Thank you!(1 vote)- So the z-score has application involving the normal distribution and hypothesis testing.(2 votes)

- why dont the standard deviations be subtracted by the mean to be the final answer(1 vote)
- because the standard deviation is how far the number is from the group the average and if it subtracted by the mean the sd wont be able to be interpreted(2 votes)

- Does this also mean he did better by his own standards? Does percentile from the z-table show this?(1 vote)
- Doing better by his own standards would depend on the individual's expectations or goals. The z-score itself does not directly indicate whether an individual's performance meets their personal standards. Percentiles derived from the z-score, however, can provide information on how an individual's performance ranks relative to others in the distribution.(1 vote)

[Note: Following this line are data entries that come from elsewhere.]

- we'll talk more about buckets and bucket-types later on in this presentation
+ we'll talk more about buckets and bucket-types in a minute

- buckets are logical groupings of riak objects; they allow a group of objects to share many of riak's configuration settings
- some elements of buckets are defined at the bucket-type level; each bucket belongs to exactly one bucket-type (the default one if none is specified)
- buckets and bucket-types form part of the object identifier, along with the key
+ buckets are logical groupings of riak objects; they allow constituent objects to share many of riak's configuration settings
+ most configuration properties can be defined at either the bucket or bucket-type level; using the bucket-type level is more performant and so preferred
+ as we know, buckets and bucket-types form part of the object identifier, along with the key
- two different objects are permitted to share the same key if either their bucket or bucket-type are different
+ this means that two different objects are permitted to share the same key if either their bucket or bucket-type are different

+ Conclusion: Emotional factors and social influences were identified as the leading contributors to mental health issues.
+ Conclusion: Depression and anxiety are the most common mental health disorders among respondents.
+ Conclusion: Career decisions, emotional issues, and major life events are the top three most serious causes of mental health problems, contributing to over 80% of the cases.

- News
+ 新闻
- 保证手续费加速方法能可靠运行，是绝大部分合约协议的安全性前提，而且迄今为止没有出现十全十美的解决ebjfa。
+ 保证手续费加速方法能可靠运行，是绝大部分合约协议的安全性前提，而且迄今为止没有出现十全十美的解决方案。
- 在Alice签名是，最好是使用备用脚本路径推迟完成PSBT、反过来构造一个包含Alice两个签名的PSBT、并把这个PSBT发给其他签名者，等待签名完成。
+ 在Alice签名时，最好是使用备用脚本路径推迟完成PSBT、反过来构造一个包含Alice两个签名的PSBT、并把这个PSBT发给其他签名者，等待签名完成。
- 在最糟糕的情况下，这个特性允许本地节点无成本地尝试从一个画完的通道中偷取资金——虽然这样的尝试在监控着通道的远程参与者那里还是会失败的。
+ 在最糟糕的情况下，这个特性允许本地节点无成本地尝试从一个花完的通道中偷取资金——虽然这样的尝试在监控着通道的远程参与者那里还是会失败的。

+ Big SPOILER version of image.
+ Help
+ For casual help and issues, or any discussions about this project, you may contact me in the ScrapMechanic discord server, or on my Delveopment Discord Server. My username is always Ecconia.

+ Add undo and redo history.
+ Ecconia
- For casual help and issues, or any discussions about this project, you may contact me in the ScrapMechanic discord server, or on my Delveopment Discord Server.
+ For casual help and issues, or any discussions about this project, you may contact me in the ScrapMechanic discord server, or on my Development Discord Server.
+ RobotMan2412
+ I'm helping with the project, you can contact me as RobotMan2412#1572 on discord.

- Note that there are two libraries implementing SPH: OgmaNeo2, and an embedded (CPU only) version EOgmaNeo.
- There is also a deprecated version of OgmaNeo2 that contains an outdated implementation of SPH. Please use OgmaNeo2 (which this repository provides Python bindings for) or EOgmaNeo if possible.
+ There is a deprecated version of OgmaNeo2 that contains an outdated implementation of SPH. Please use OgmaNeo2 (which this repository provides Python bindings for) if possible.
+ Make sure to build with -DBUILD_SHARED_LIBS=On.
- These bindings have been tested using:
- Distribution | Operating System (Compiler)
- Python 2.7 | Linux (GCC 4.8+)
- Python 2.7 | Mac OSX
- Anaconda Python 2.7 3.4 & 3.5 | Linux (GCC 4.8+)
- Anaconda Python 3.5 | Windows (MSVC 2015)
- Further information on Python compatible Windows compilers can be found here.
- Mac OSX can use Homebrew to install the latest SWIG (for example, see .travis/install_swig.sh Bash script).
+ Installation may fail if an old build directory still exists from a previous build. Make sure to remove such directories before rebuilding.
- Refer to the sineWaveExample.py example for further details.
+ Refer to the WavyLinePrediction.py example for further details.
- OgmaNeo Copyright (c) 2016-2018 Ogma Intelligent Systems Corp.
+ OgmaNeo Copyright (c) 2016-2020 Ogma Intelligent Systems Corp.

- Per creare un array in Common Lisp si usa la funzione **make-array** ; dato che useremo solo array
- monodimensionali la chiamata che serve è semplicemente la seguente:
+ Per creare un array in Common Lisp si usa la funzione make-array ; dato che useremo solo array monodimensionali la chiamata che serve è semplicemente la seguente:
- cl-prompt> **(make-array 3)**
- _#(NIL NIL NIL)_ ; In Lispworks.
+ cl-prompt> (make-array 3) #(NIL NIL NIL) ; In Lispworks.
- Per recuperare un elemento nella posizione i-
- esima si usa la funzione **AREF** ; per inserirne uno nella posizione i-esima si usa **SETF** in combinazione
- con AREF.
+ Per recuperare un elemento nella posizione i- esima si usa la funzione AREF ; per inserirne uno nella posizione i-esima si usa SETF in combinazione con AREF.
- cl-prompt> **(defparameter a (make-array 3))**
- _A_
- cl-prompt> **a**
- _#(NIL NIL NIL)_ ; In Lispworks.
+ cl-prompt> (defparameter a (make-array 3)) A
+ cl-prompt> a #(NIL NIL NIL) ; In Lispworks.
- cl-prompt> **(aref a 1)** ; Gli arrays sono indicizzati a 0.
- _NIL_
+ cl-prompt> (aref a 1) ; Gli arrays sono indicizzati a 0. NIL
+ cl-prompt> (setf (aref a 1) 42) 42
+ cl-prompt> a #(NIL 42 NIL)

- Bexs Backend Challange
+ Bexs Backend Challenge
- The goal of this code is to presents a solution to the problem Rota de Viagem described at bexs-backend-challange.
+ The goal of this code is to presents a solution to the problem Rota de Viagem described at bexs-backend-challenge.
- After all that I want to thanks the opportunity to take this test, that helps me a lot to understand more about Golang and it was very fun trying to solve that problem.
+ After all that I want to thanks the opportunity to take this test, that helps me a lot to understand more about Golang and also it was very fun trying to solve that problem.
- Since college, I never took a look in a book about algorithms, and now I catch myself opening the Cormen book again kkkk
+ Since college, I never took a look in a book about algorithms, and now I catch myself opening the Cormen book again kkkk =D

- What if we take (172-151)/151 for LSAT and (37-25.1)/25.1 for MCAT figures to compare ? Does it make these two results comparable?(1 vote)
- I think that in the (172-151)/151 the 151s would cancel out and leave you with 172, and for the (37-25.1)/25.1 the 25.1s would cancel out leaving you with 37. So I don’t think so.(1 vote)

## Video transcript

- [Instructor] Before applying
to law school in the US, students need to take
an exam called the LSAT. Before applying to medical school, students need to take
an exam called the MCAT. Here are some summary
statistics for each exam. So the LSAT, the mean score is 151 with a standard deviation of 10. And the MCAT, the mean score is 25.1 with a standard deviation of 6.4 Juwan took both exams. He scored 172 on the
LSAT and 37 on the MCAT. Which exam did he do relatively better on? So pause this video, and see
if you can figure it out. So the way I would think about it is you can't just look at the absolute score because they are on different scales and they have different distributions. But we can use this information. If we assume it's a normal distribution or relatively close to
a normal distribution with a meet, centered at this mean, we can think about, well,
how many standard deviations from the mean did he score
in each of these situations? In both cases, he scored above the mean. But how many standard
deviations above the mean? So let's see if we can figure that out. So on the LSAT, let's see,
let me write this down, on the LSAT, he scored 172. So how many standard
deviations is that going to be? Well, let's take 172, his
score, minus the mean, so this is the absolute number that he scored above the mean, and now let's divide that
by the standard deviation. So on the LSAT, this is what? This is going to be 21 divided by 10. So this is 2.1 standard deviations, deviations above the mean, above the mean. You could view this as a z-score. It's a z-score of 2.1. We are 2.1 above the
mean in this situation. Now, let's think about
how he did on the MCAT. On the MCAT, he scored a 37. The mean is a 25.1, and there is a standard deviation of 6.4. So let's see, 37.1 minus 25 would be 12, but now it's gonna be 11.9, 11.9 divided by 6.4. So without even looking at this, so this is going to be approximately, well, this is gonna be a
little bit less than two. This is going to be less than two. So based on this information, and we could figure out
the exact number here. In fact, let me get my calculator out. So you get the calculator. So if we do 11.9 divided by 6.4, that's gonna get us to one
point, I'll just say one point, I'll just say approximately 1.86, so approximately 1.86. So relatively speaking, he did
slightly better on the LSAT. He did more standard deviations,
although this is close. I would say they're comparable. He did roughly two standard deviations if we were to round to the
nearest standard deviation. But if you wanted to get precise, he did a little bit better, relatively speaking, on the LSAT. He did 2.1 standard deviations here while over here he did 1.86
or 1.9 standard deviations. But in everyday language, you would probably say,
well, this is comparable. If this was three standard deviations and this is one standard
deviation, then you'd be like, oh, he definitely did better on the LSAT.